Friday, June 21, 2013

1306.4971 (N. R. Tanvir et al.)

A search for kilonova emission associated with GRB 130603B: the smoking gun signature of a compact binary merger event    [PDF]

N. R. Tanvir, A. J. Levan, A. S. Fruchter, J. Hjorth, K. Wiersema, R. Tunnicliffe, A. de Ugarte Postigo
The nature of short duration gamma-ray bursts (S-GRBs) represents one of the great unsolved mysteries of astrophysics today. While a favoured model for their origin is the merger of two compact objects (e.g., neutron stars) this lacks a smoking gun signature to date.
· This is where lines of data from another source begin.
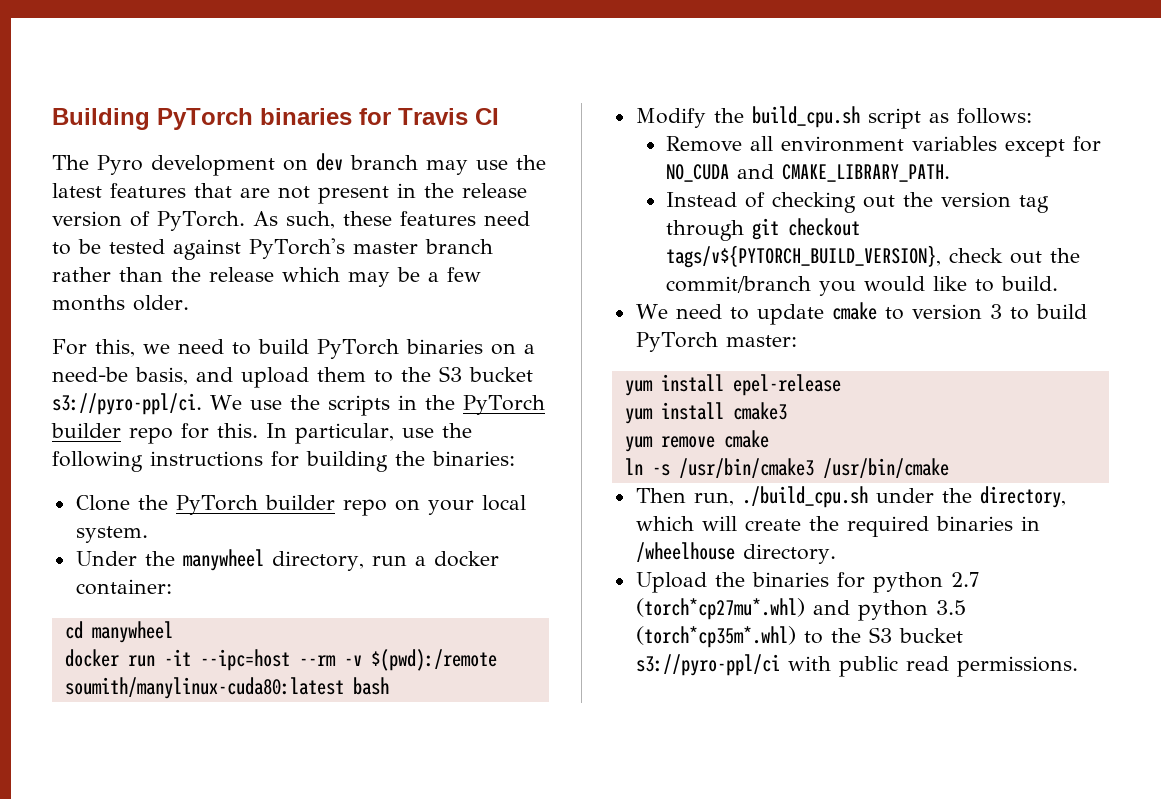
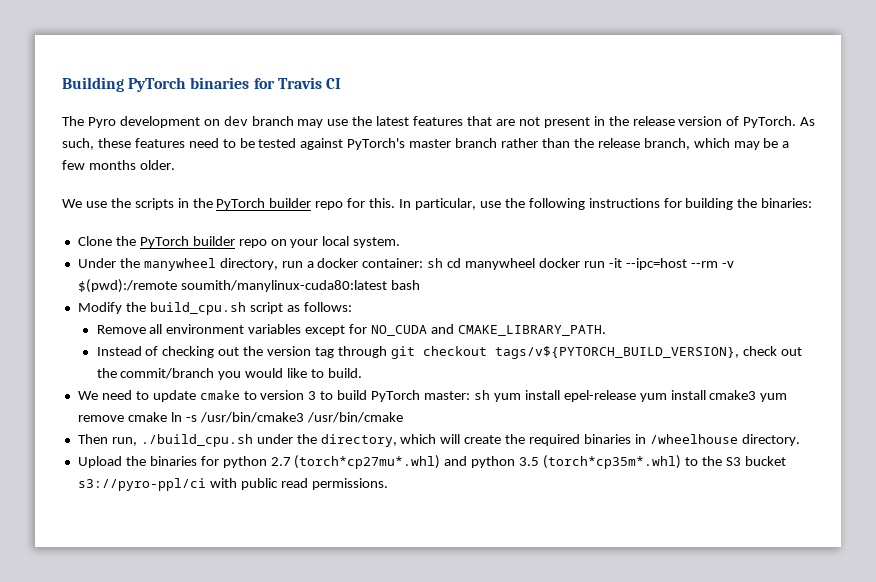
(274, 274) none -> [643,138,690,150] branch,
[52,339,535,359] [52,366,533,388] [52,393,202,415] For this, we need to build PyTorch binaries on a need-be basis, and upload them to the S3 bucket s3://pyro-ppl/ci. -> (175, 165) none
(172, 587) // -> [427,258,444,268] sh
(173, 632) // -> (536, 264) none
(797, 341) // -> [473,390,490,400] sh
(841, 385) // -> (636, 396) none
(787, 411) // -> (757, 395) none
(769, 439) // -> (167, 417) none

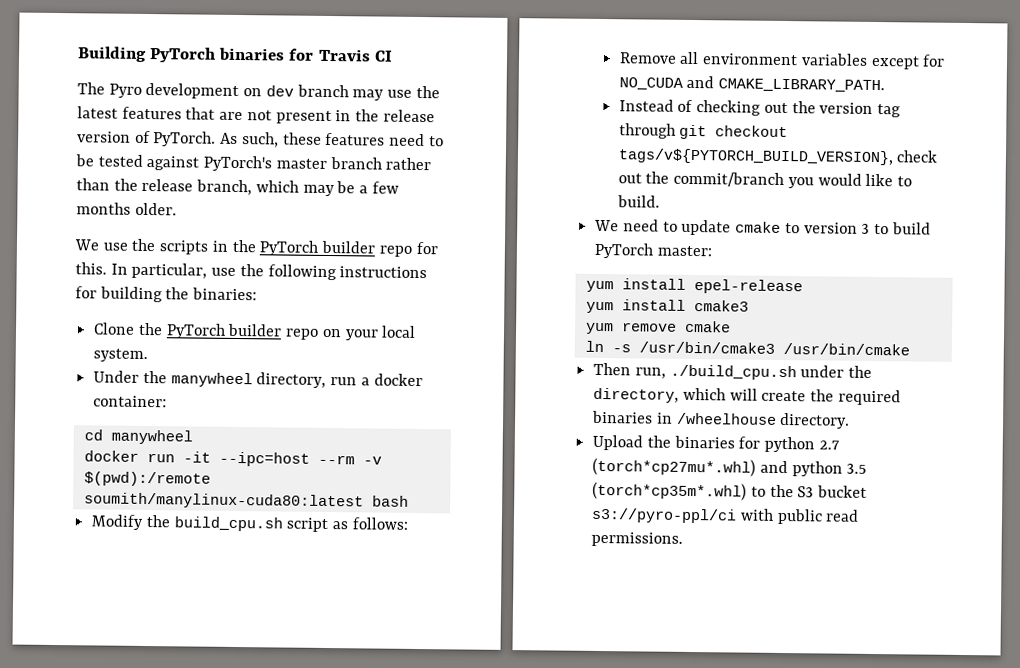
[427,258,444,268] sh -> (168, 401) //
(536, 264) none -> (193, 437) //
[473,390,490,400] sh -> (712, 251) //
(636, 396) none -> (803, 287) //
(757, 395) none -> (749, 306) //
(167, 417) none -> (731, 326) //

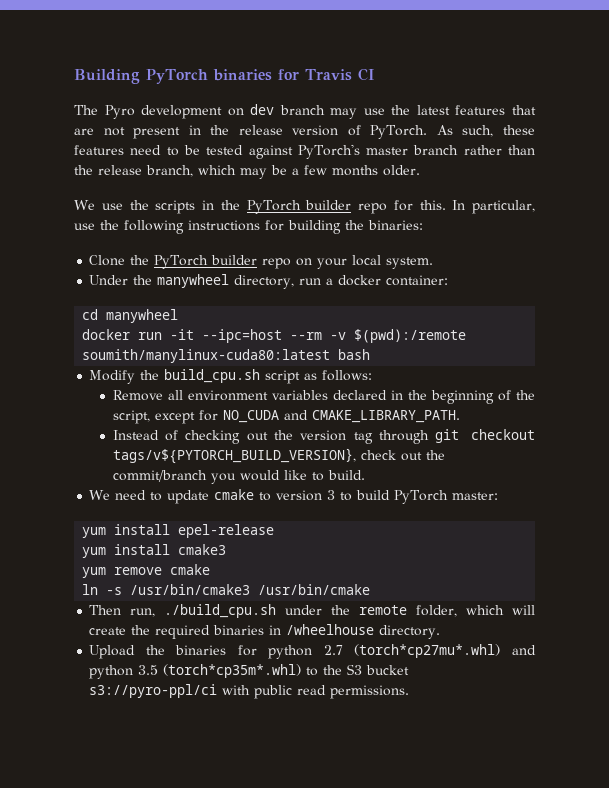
(868, 59) none -> [332,390,535,404] [112,410,150,424] declared in the beginning of the script,
[593,387,680,403] directory, -> [359,605,458,617] remote folder,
However, these mergers are expected to create radioactive species, including heavy r-process elements, which should result in a faint, fast transient in the days following the burst, a so-called kilonova. Recent calculations suggest much energy comes out in the near-infrared in the days following the initial burst. Here we report a search for such an event accompanying GRB 130603B, the first S-GRB to have a firm redshift established directly from the afterglow. At z=0.36 the faint transient is expected to peak a few days after the burst at an H-band magnitude of ~25. Observing with the Hubble Space Telescope (HST) nine days post-burst, we indeed find a source at the location of the burst, with these properties, although we cannot yet say whether the light is transient in nature. If it is kilonova emission, then it provides both strong support for the binary neutron star merger theory of short-GRBs and an alternative, un-beamed electromagnetic signature of the most promising gravitational wave sources. We note that we felt compelled to submit this provisional report of our work, despite our HST DDT program being incomplete, due to other authors having already posted an analysis of the publicly available first epoch data.